BATTERY MODULE

Abstract

A battery module includes a casing, and a battery assembly, a frequency converting assembly, and a heat dissipation assembly received in the casing. The casing defines a first vent and a second vent. The casing includes a top portion and an opposite bottom portion. The first vent and the second vent are respectively adjacent to the bottom portion and the top portion. The frequency converting assembly is electrically connected to the battery assembly. The heat dissipation assembly includes a fan secured to the casing and facing the second vent. The fan is configured to rotate so as to draw air into the casing via the first vent, cause the air to flow through the battery assembly and the frequency converting assembly, and draw the air out of the casing via the second vent.

Description

FIELD

The subject matter herein generally relates to a battery module.

BACKGROUND

Heat can be created during use of a battery module including battery cells and frequency converters.

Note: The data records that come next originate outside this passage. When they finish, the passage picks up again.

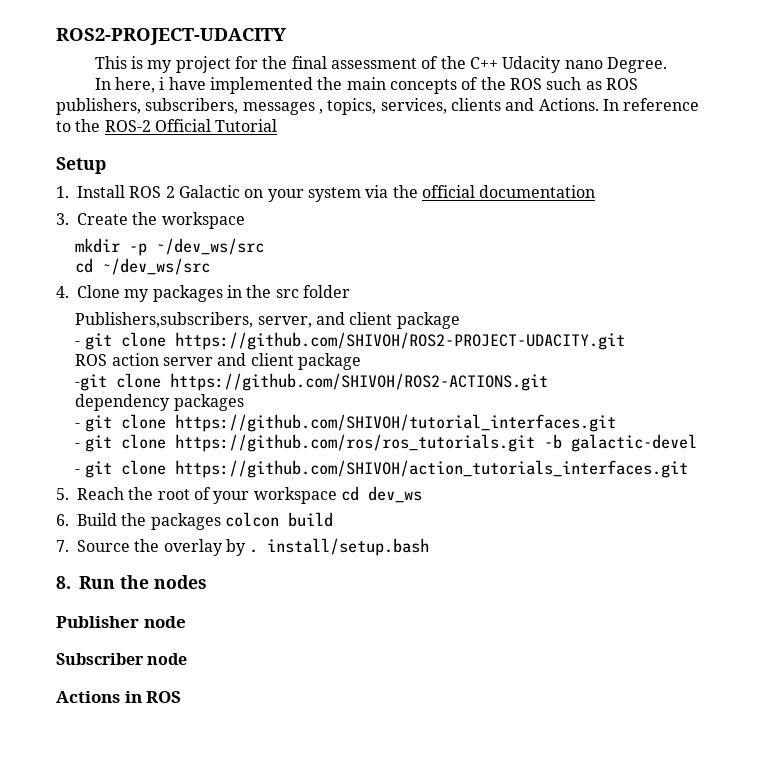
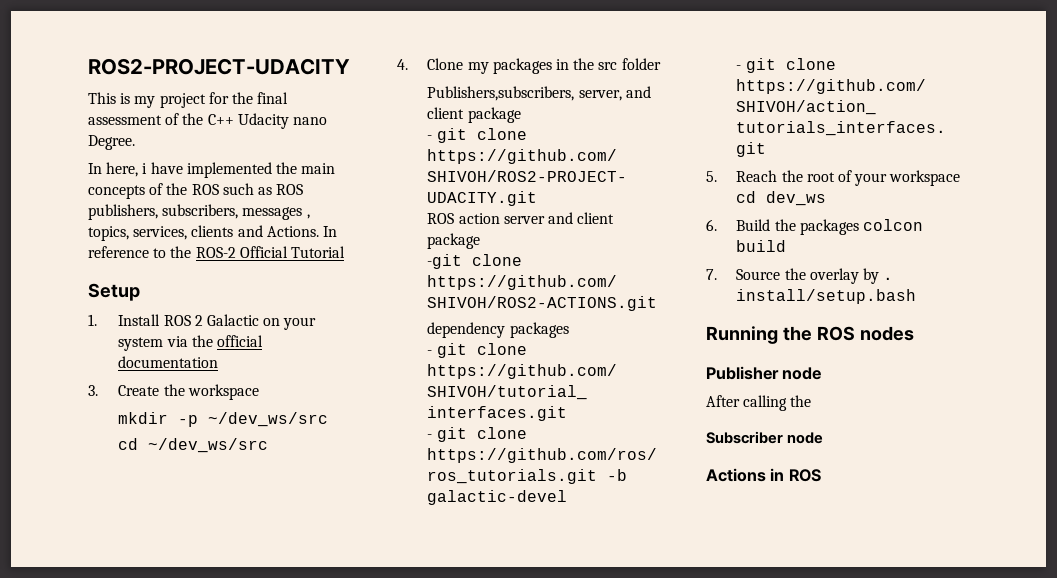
- 8. Run the nodes
+ Running the ROS nodes
+ After calling the

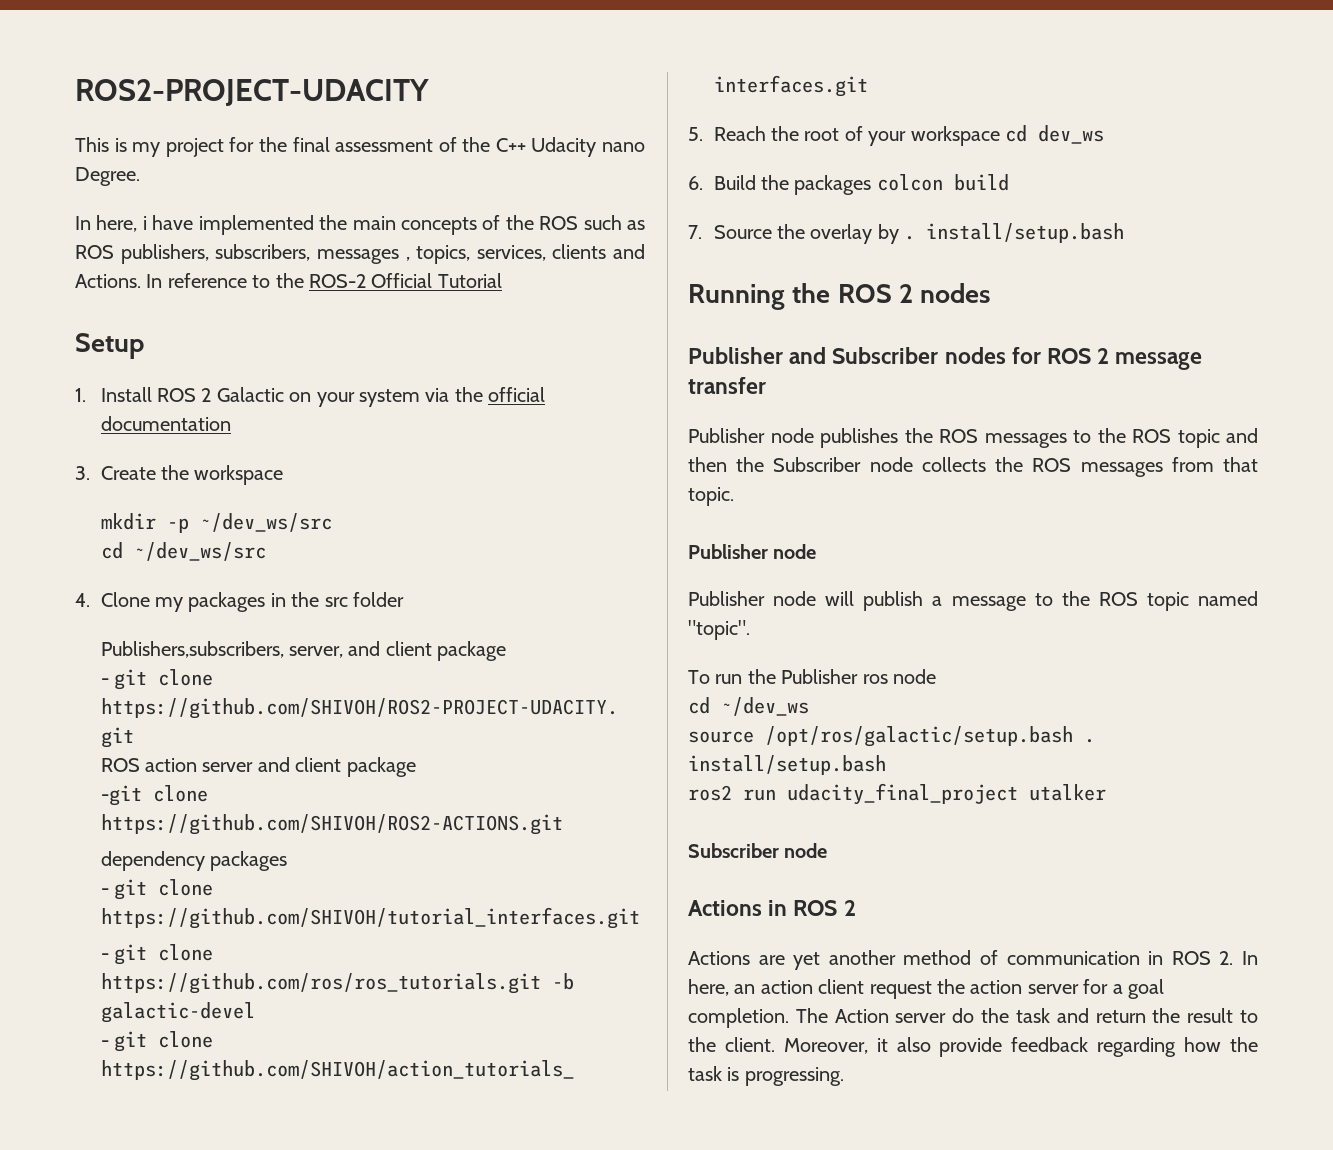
- Running the ROS nodes
+ Running the ROS 2 nodes
+ Publisher and Subscriber nodes for ROS 2 message transfer
+ Publisher node publishes the ROS messages to the ROS topic and then the Subscriber node collects the ROS messages from that topic.
  Publisher node
- After calling the
+ Publisher node will publish a message to the ROS topic named "topic".
+ To run the Publisher ros node
+ cd ~/dev_ws
+ source /opt/ros/galactic/setup.bash . install/setup.bash
+ ros2 run udacity_final_project utalker
- Actions in ROS
+ Actions in ROS 2
+ Actions are yet another method of communication in ROS 2. In here, an action client request the action server for a goal completion. The Action server do the task and return the result to the client. Moreover, it also provide feedback regarding how the task is progressing.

Effective heat dissipation is needed for the battery module.

BRIEF DESCRIPTION OF THE DRAWINGS

Implementations of the present technology will now be described, by way of example only, with reference to the attached figure.

FIG. 1 is an isometric view of an embodiment of a battery module.

FIG. 2 is an exploded isometric view of the battery module of FIG. 1.

FIG. 3 is similar to FIG. 2, but showing the battery module from another angle.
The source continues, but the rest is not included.